▸ Your assignment
Filter these entries down to lines holding "files".

▸ Dataset content
..........
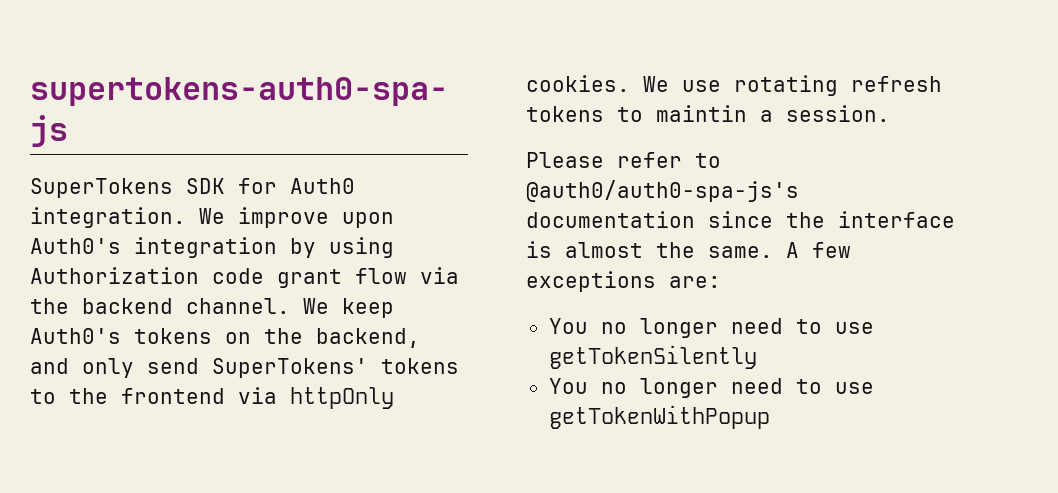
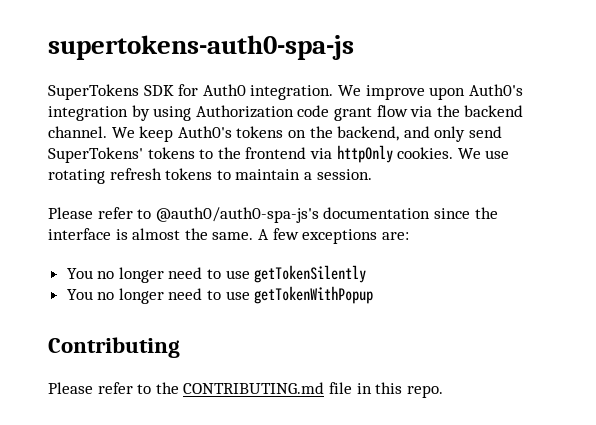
[656,105,747,122] maintin -> [235,169,301,180] maintain
(770, 417) none -> [48,337,180,358] [48,382,443,398] // Contributing // Please refer to the CONTRIBUTING.md file in this repo.

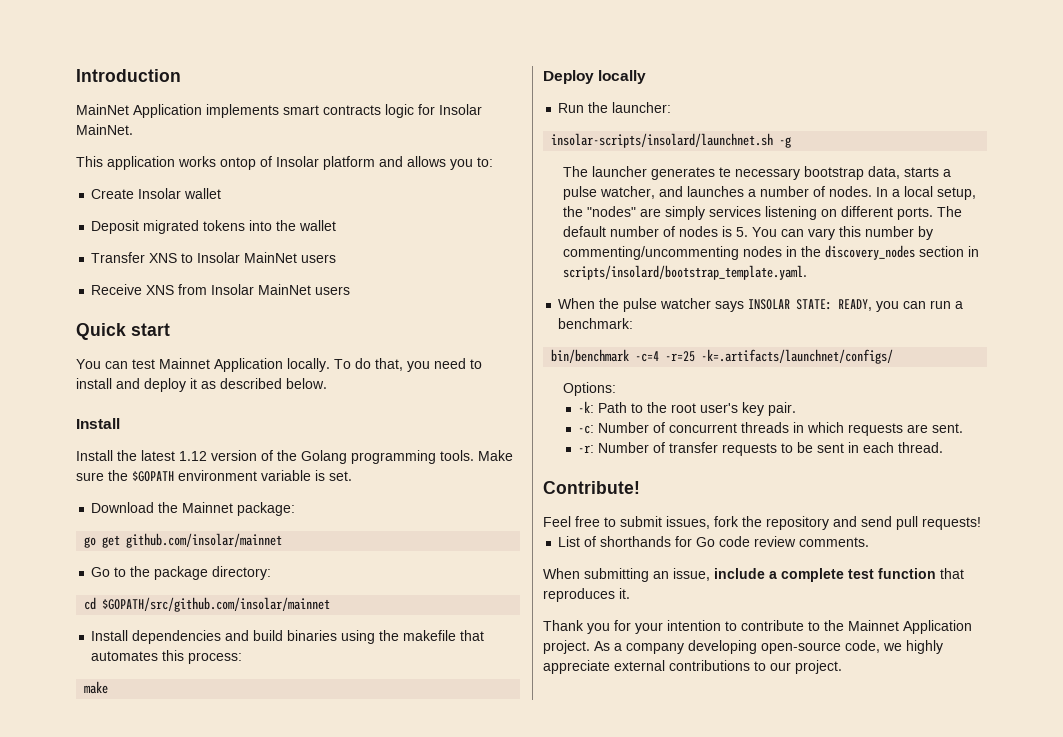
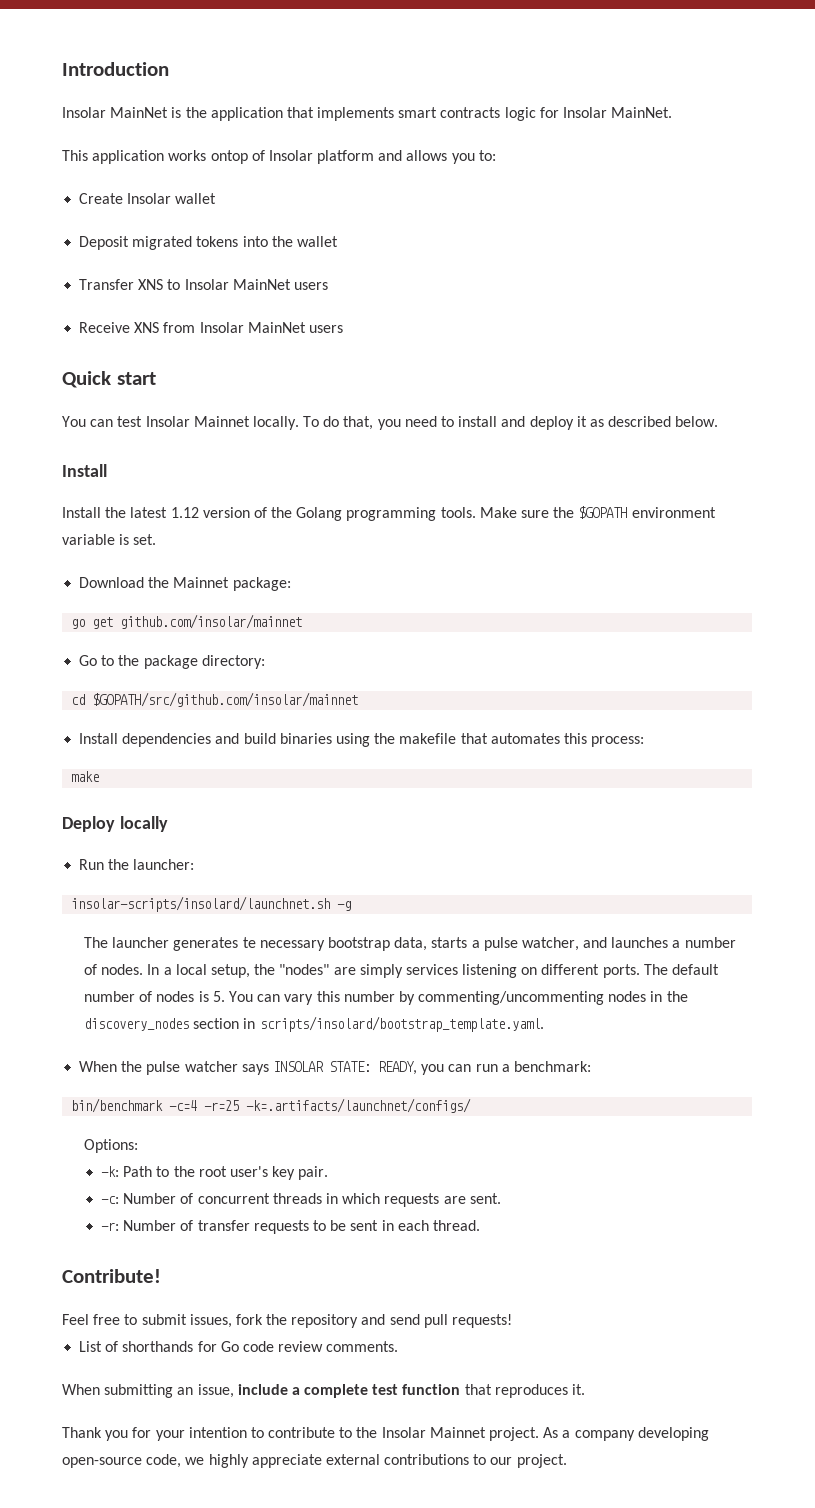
[76,104,202,118] MainNet Application -> [62,107,314,121] Insolar MainNet is the application that
[159,358,283,372] Mainnet Application -> [145,416,250,427] Insolar Mainnet
[848,620,972,634] Mainnet Application -> [381,1427,486,1438] Insolar Mainnet

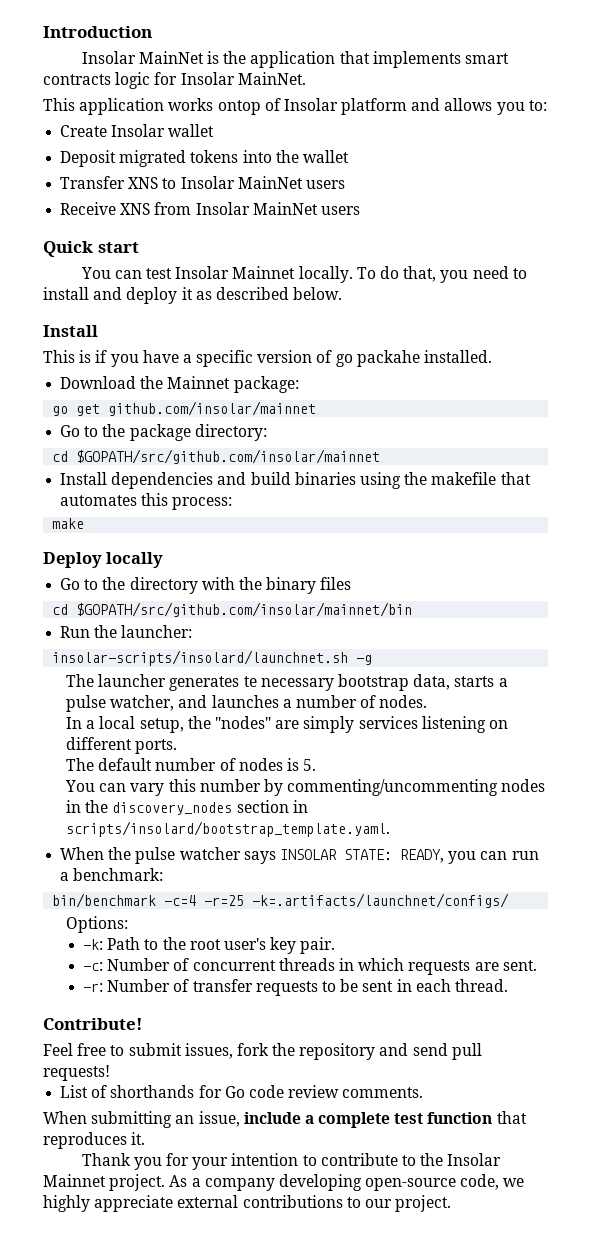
[62,506,716,521] [62,534,157,545] Install the latest 1.12 version of the Golang programming tools. Make sure the $GOPATH environment variable is set. -> [43,350,493,367] This is if you have a specific version of go packahe installed.
(168, 824) none -> [60,577,352,594] [52,602,413,617] // Go to the directory with the binary files // cd $GOPATH/src/github.com/insolar/mainnet/bin
(144, 969) none -> (428, 701) //
(640, 971) none -> (178, 746) //
(225, 996) none -> (317, 765) //

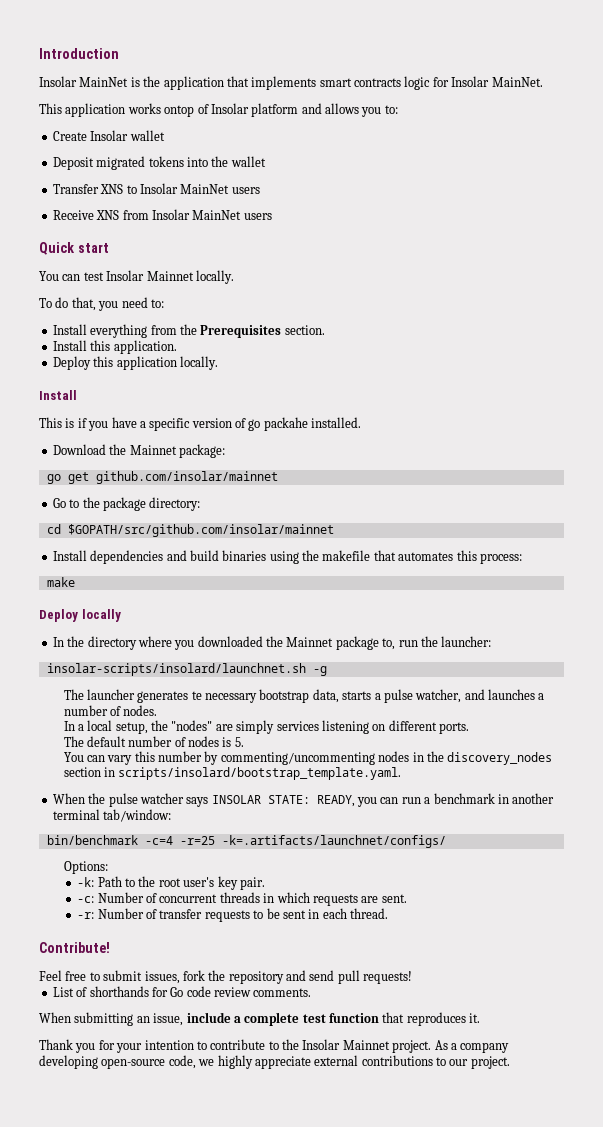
(353, 274) none -> (234, 277) //
[512,268,527,279] [43,287,343,304] to install and deploy it as described below. -> [150,299,164,308] [52,324,325,338] [52,340,177,354] [52,356,218,370] to: // Install everything from the Prerequisites section. // Install this application. // Deploy this application locally.
[60,577,352,594] [52,602,413,617] [60,626,91,638] Go to the directory with the binary files // cd $GOPATH/src/github.com/insolar/mainnet/bin // Run -> [52,636,418,650] In the directory where you downloaded the Mainnet package to, run
[73,868,164,881] benchmark: -> [433,793,555,804] [52,809,172,822] benchmark in another terminal tab/window:

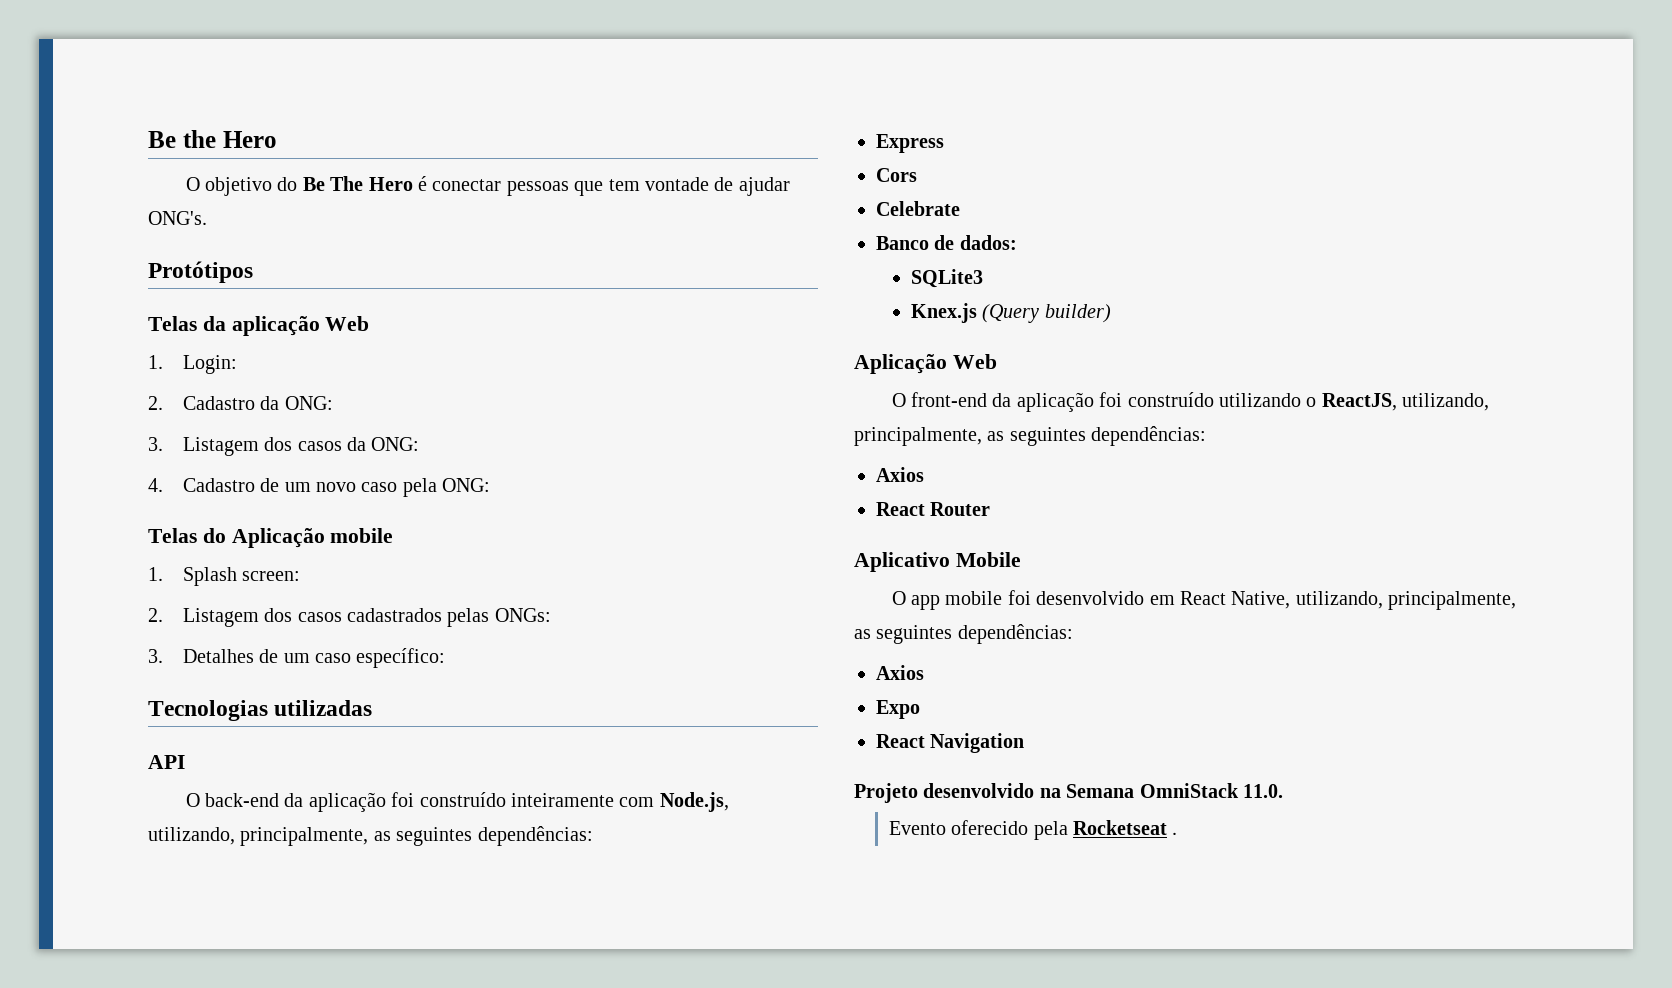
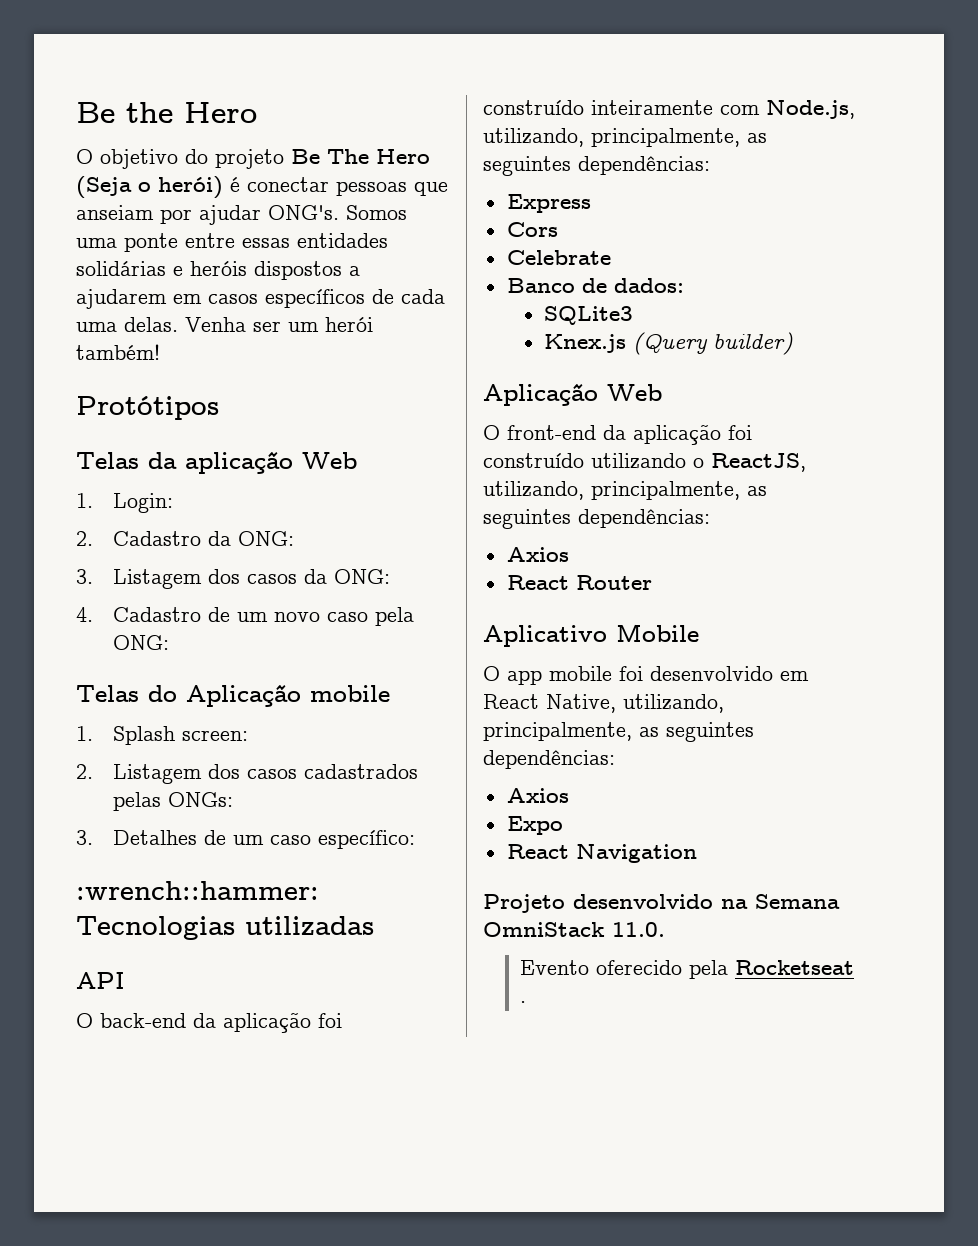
(298, 184) none -> [215,149,284,169] projeto
(413, 184) none -> [76,176,223,199] (Seja o herói)
[608,177,734,191] tem vontade de -> [76,205,192,224] anseiam por
(207, 218) none -> [346,205,407,220] [76,233,388,252] [76,261,360,280] [76,289,445,309] [76,317,373,332] [76,344,160,360] Somos uma ponte entre essas entidades solidárias e heróis dispostos a ajudarem em casos específicos de cada uma delas. Venha ser um herói também!
(446, 658) none -> [76,881,319,900] :wrench::hammer:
..........
▸ Response area
(168, 824) none -> [60,577,352,594] [52,602,413,617] // Go to the directory with the binary files // cd $GOPATH/src/github.com/insolar/mainnet/bin
[60,577,352,594] [52,602,413,617] [60,626,91,638] Go to the directory with the binary files // cd $GOPATH/src/github.com/insolar/mainnet/bin // Run -> [52,636,418,650] In the directory where you downloaded the Mainnet package to, run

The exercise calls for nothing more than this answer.